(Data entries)
————————

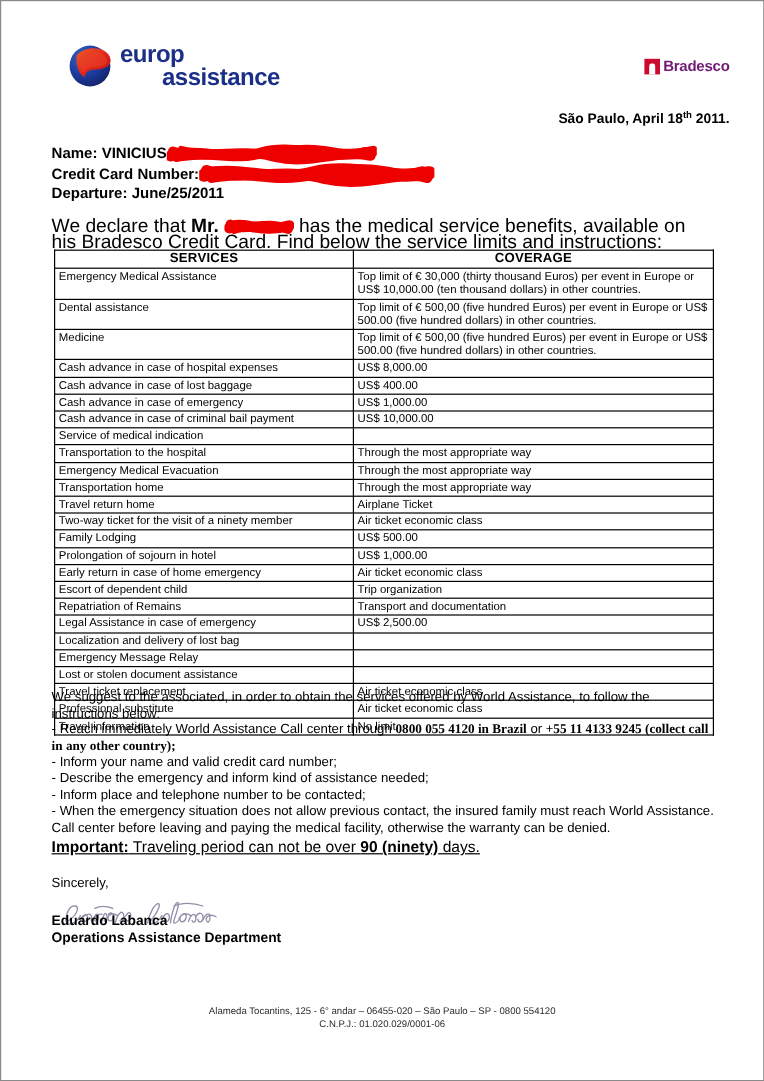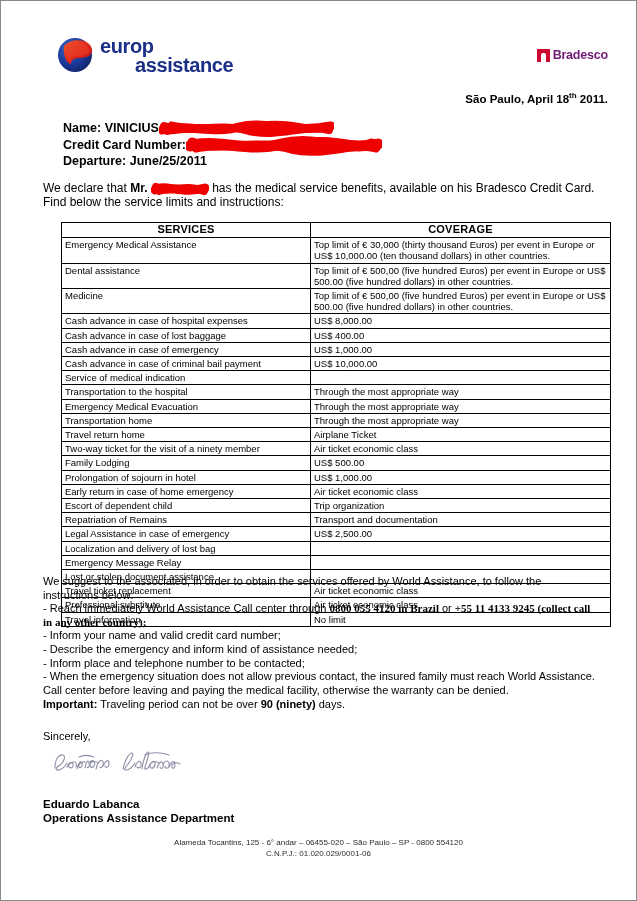--- a/index.html
+++ b/index.html
@@ -103,7 +103,7 @@
     line-height: 16.5px;
     color: #000;
   }
-  .name-row { position: relative; white-space: nowrap; margin-left: 20px; }
+  .name-row { position: relative; white-space: nowrap; }
   .redaction {
     display: inline-block;
     vertical-align: middle;

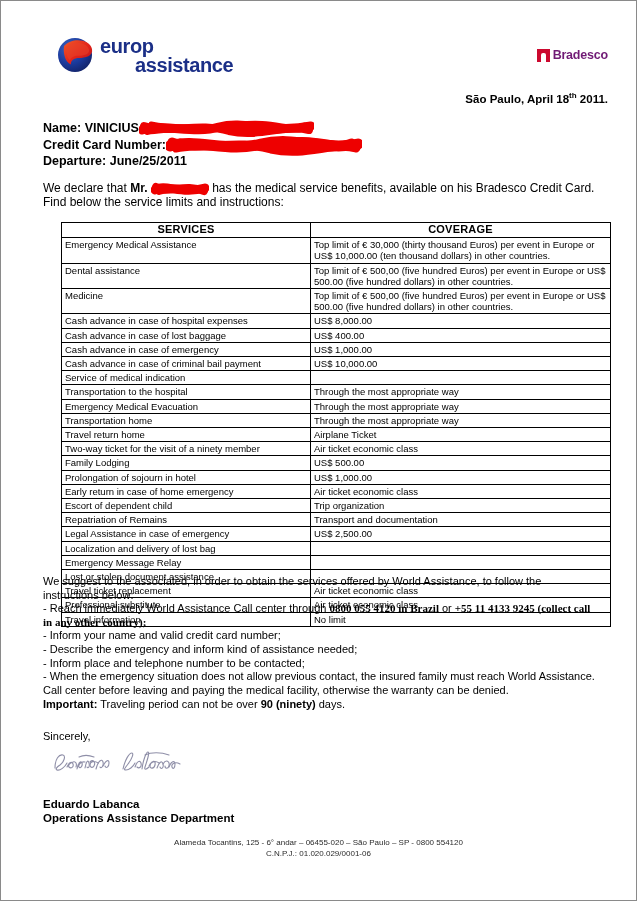--- a/index.html
+++ b/index.html
@@ -118,7 +118,7 @@
     left: 42px;
     top: 181px;
     width: 552px;
-    font-size: 12px;
+    font-size: 16px;
     line-height: 13.5px;
     color: #000;
   }

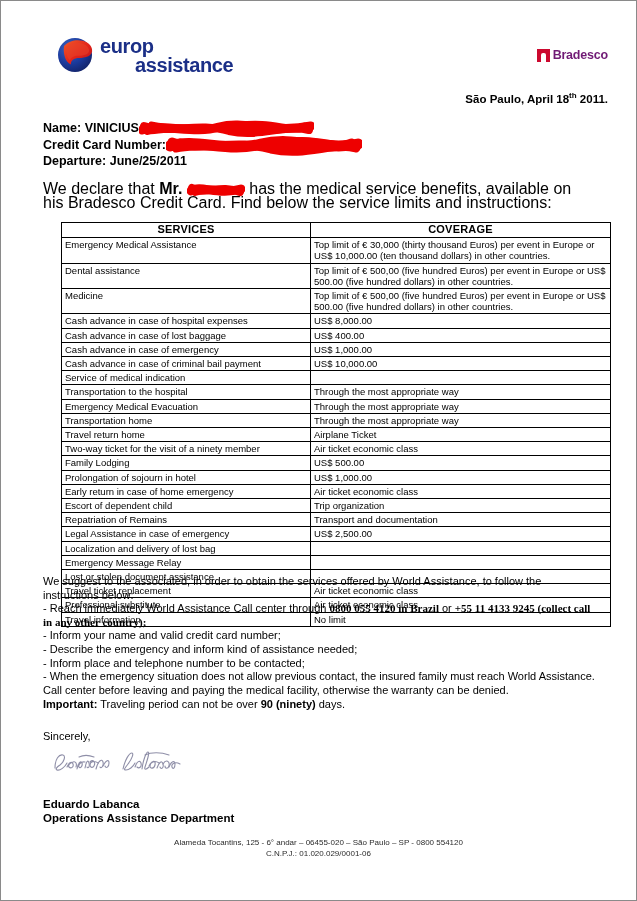--- a/index.html
+++ b/index.html
@@ -136,13 +136,12 @@
   .svc-table {
     position: absolute;
     left: 44px;
-    top: 221px;
+    top: 207px;
     width: 549px;
     border-collapse: collapse;
     table-layout: fixed;
     font-size: 9.5px;
     color: #000;
-    margin-left: 16px;
   }
   .svc-table td, .svc-table th {
     border: 1px solid #000;

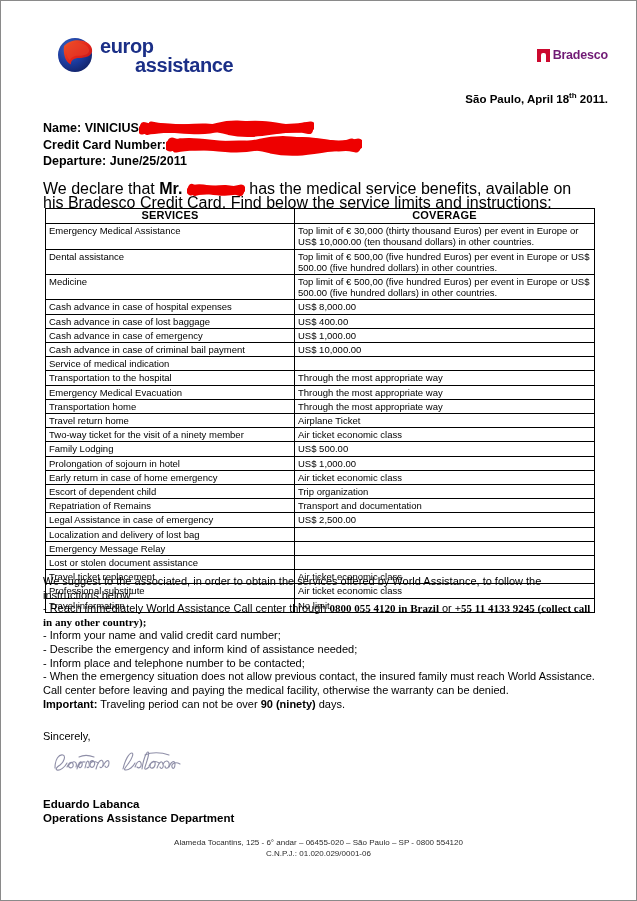--- a/index.html
+++ b/index.html
@@ -177,8 +177,9 @@
     position: absolute;
     left: 42px;
     top: 697px;
-    font-size: 11px;
-    color: #000;
+    font-size: 13px;
+    color: #000;
+    text-decoration: underline;
   }
   .important b { font-weight: bold; }
 

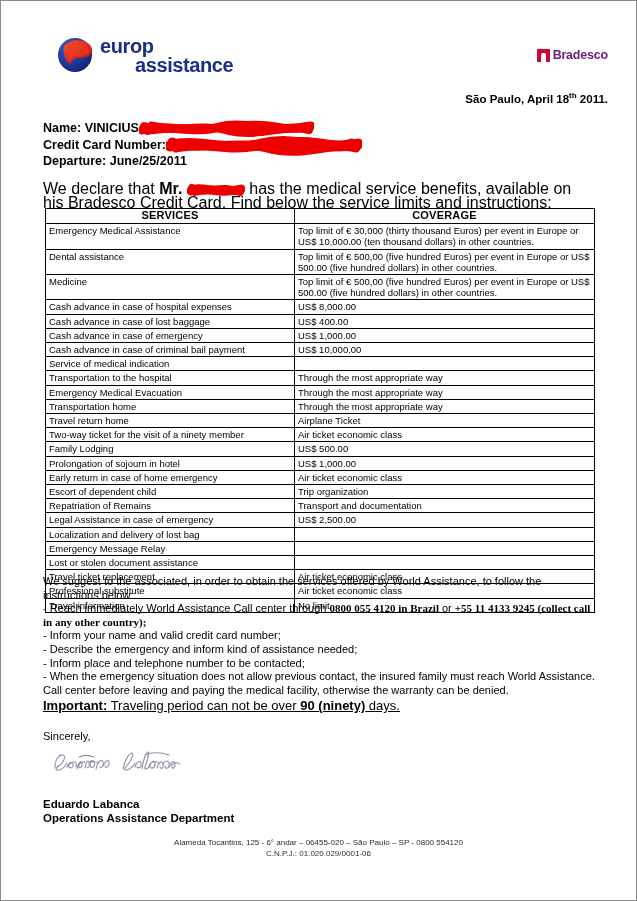--- a/index.html
+++ b/index.html
@@ -201,7 +201,7 @@
   .sig-name {
     position: absolute;
     left: 42px;
-    top: 796px;
+    top: 760px;
     font-size: 11.5px;
     font-weight: bold;
     line-height: 14px;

————————

> Task prompt: With the pictures omitted, give every line above again exactly.

> Result of this exercise:
--- a/index.html
+++ b/index.html
@@ -103,7 +103,7 @@
     line-height: 16.5px;
     color: #000;
   }
-  .name-row { position: relative; white-space: nowrap; margin-left: 20px; }
+  .name-row { position: relative; white-space: nowrap; }
   .redaction {
     display: inline-block;
     vertical-align: middle;

--- a/index.html
+++ b/index.html
@@ -118,7 +118,7 @@
     left: 42px;
     top: 181px;
     width: 552px;
-    font-size: 12px;
+    font-size: 16px;
     line-height: 13.5px;
     color: #000;
   }

--- a/index.html
+++ b/index.html
@@ -136,13 +136,12 @@
   .svc-table {
     position: absolute;
     left: 44px;
-    top: 221px;
+    top: 207px;
     width: 549px;
     border-collapse: collapse;
     table-layout: fixed;
     font-size: 9.5px;
     color: #000;
-    margin-left: 16px;
   }
   .svc-table td, .svc-table th {
     border: 1px solid #000;

--- a/index.html
+++ b/index.html
@@ -177,8 +177,9 @@
     position: absolute;
     left: 42px;
     top: 697px;
-    font-size: 11px;
-    color: #000;
+    font-size: 13px;
+    color: #000;
+    text-decoration: underline;
   }
   .important b { font-weight: bold; }
 

--- a/index.html
+++ b/index.html
@@ -201,7 +201,7 @@
   .sig-name {
     position: absolute;
     left: 42px;
-    top: 796px;
+    top: 760px;
     font-size: 11.5px;
     font-weight: bold;
     line-height: 14px;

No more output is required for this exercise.